The CIA tracks foreign intelligence. Isn’t the natural assumption that the referred-to exchange was the exchange between Russian agents or officials that was the source of Ratcliffe’s original assertion? That this was the CIA telling the FBI in September 2016 that it had learned that Russia saw the Clinton focus as a diversion effort? In an interview with CNN this week, Brennan said this was how such documents were used.

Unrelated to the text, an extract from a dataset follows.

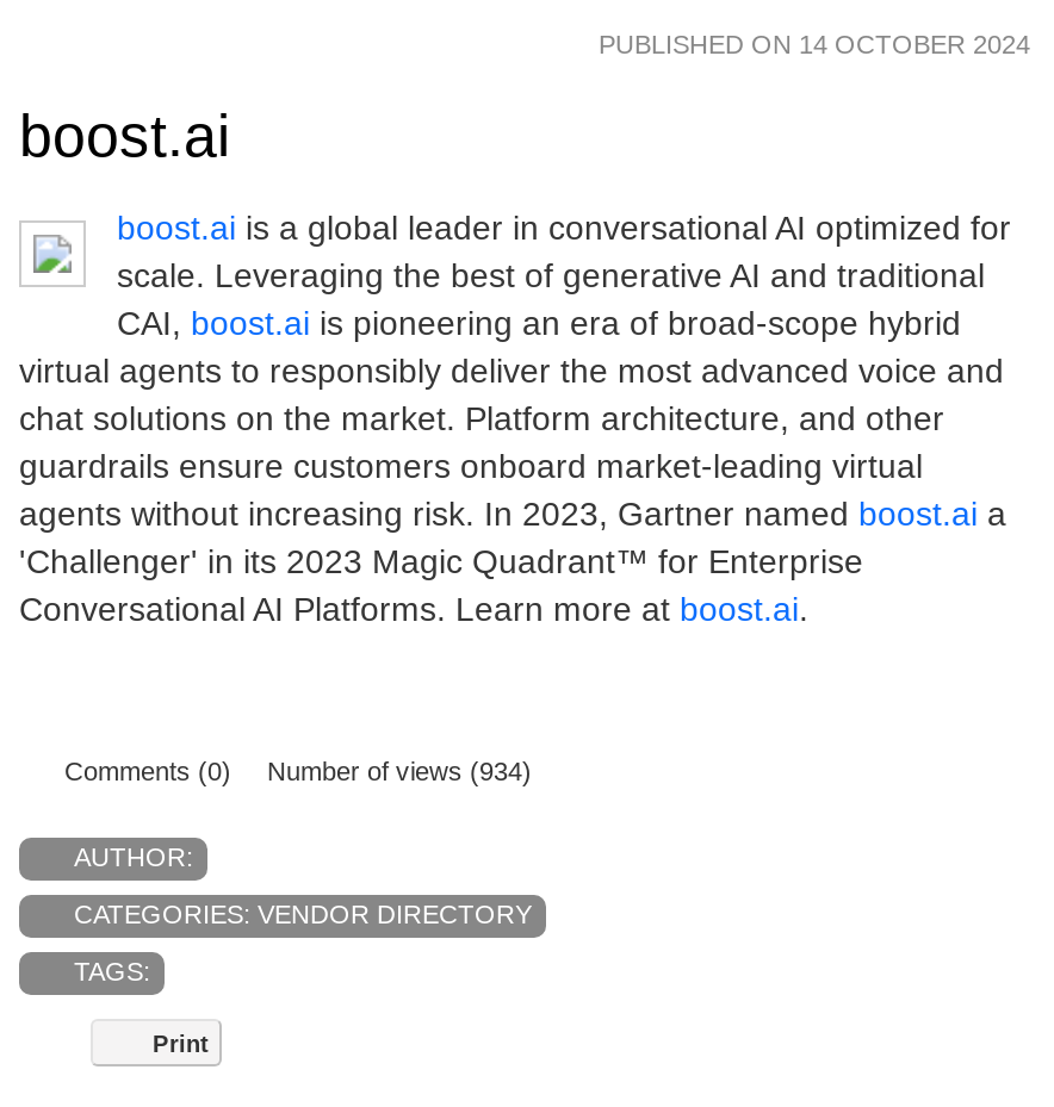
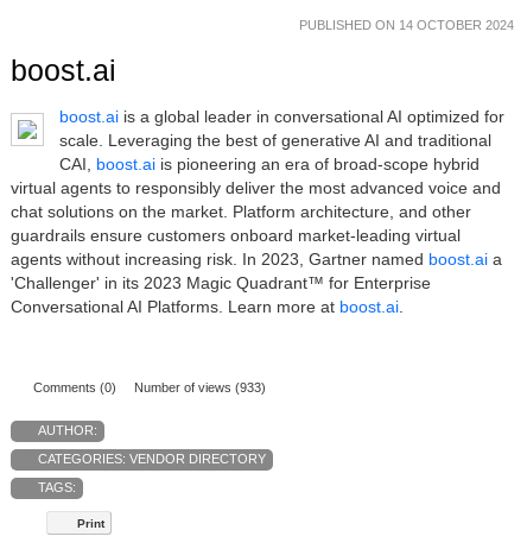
[267,757,532,785] Number of views (934) -> [134,380,266,395] Number of views (933)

If that’s the case, it adds new context to the notes written by Brennan — again, the CIA director at the time — which Ratcliffe released this week. The notes state that the agency was “getting additional insight into Russian activities” from a redacted source. Brennan apparently summarized the above allegation, though it’s not clear from the released documents to whom or in what context. In his letter, Ratcliffe said it was Obama. If so, Brennan may have simply been conveying what the CIA had learned from its sources, perhaps including a source close to Russian President Vladimir Putin who had revealed Putin’s involvement in the interference effort.

The notes continue with sets of bullet points next to identifiers like “POTUS,” meaning Obama, or “JC,” perhaps James B. Comey, the former FBI director. The only unredacted bullet point is next to POTUS and reads, “any evidence of collaboration between Trump campaign and Russia.”

It’s impossible to tell what that means without the context of the redacted elements. In normal circumstances, we might assume that what was redacted isn’t pertinent to the impression given by the document; with Ratcliffe, though, some additional skepticism is warranted.

We, too, are simply looking at patterns here to determine what makes sense if you don’t begin from a position of assuming that no investigation of Russia’s 2016 efforts was legitimate. There’s no reason to assume Clinton’s focus on Trump and Russia drove the government’s interest in possible links. (On July 27, for example, I wrote an article outlining the outstanding questions on that regard.) It’s not even clear when Brennan actually briefed Obama, assuming that’s what occurred.

There remains one overarching reason to dismiss the idea that the investigation into ties between people on Trump’s campaign and Russia was somehow politically motivated: the simple fact that neither the investigation nor any information from the investigation were made public before the election itself. You can chalk that up to whatever theory you wish, but with the race narrowing in late October, there was no reason for a politically motivated investigation not to be used for political purposes.

That it wasn’t suggests that the elaborate latticework Trump uses to downplay the Russia probe might simply be a house of cards.